Niewiele wcześniej W podobnej sytuacji był bowiem Arkadiusz Milik, który przed odejściem z Górnika najpierw podpisał nową umowę z zabrzanami, a dopiero potem odszedł za prawie trzy miliony euro do Leverkusen, ratując Górnika przed finansową zapaścią. Widzew takiego szczęścia nie miał, ale jak twierdzi Masłowski, sam był sobie winien.
– W tamtym okresie od czterech miesięcy jeździłem do klubu i rozmawiałem, by klub przygotował nowy kontrakt dla Mariusza z odpowiednimi zapisami i wynagrodzeniem dla rodziców – opowiedział Masłowski.

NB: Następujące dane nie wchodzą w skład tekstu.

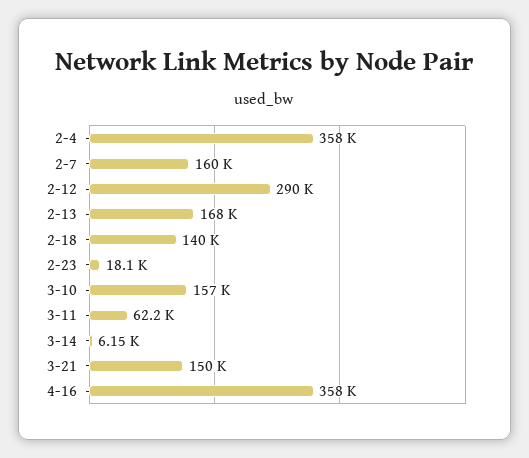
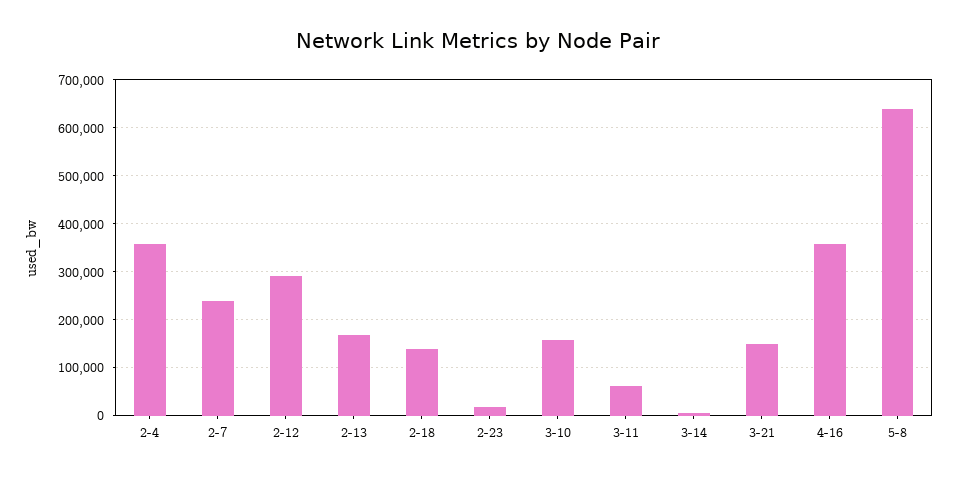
2-7: 160000 -> 240000
5-8: none -> 640000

I dodał: – Mariusza chciała cała Polska. Przyjeżdżali do niego z Legii czy Lecha. Przekonałem jednak rodziców Mariusza, że to Widzew będzie najlepszym miejscem dla jego rozwoju. Później nie było jednak żadnej woli co do tego, by załatwić odpowiednio sprawę. Oczywiście trener Mroczkowski bardzo chciał, by Mariusz został, ale pojawiło się 4-5 klubów zagranicznych, które chciały Mariusza pozyskać. My się z jakąkolwiek decyzją wstrzymywaliśmy do samego końca, bo czekaliśmy na to, by Widzew zmienił podejście do podpisania nowego kontraktu.
Po ogłoszeniu decyzji o niepodpisaniu nowego kontraktu w Widzewem, w mediach zaczęły pojawiać się publikacje krytykujące decyzję piłkarza: „Mariusz Stępiński ucieka z Widzewa, piłkarz nie chciał podpisać nowego kontraktu” – brzmi tytuł artykułu w jednym z ogólnopolskich portali.
– Widzieliśmy, że to, co się zaczęło dziać w klubie, nie wróży nic dobrego na przyszłość i czas pokazał, że decyzja o wyjeździe za granicę była odpowiednia. To nie jest tak, że Mariusz się wypiął na Widzew. Ja natomiast ze swojej strony, jako jego opiekun, dbałem przede wszystkim o jego interesy – tłumaczył Masłowski w rozmowie z kibicami.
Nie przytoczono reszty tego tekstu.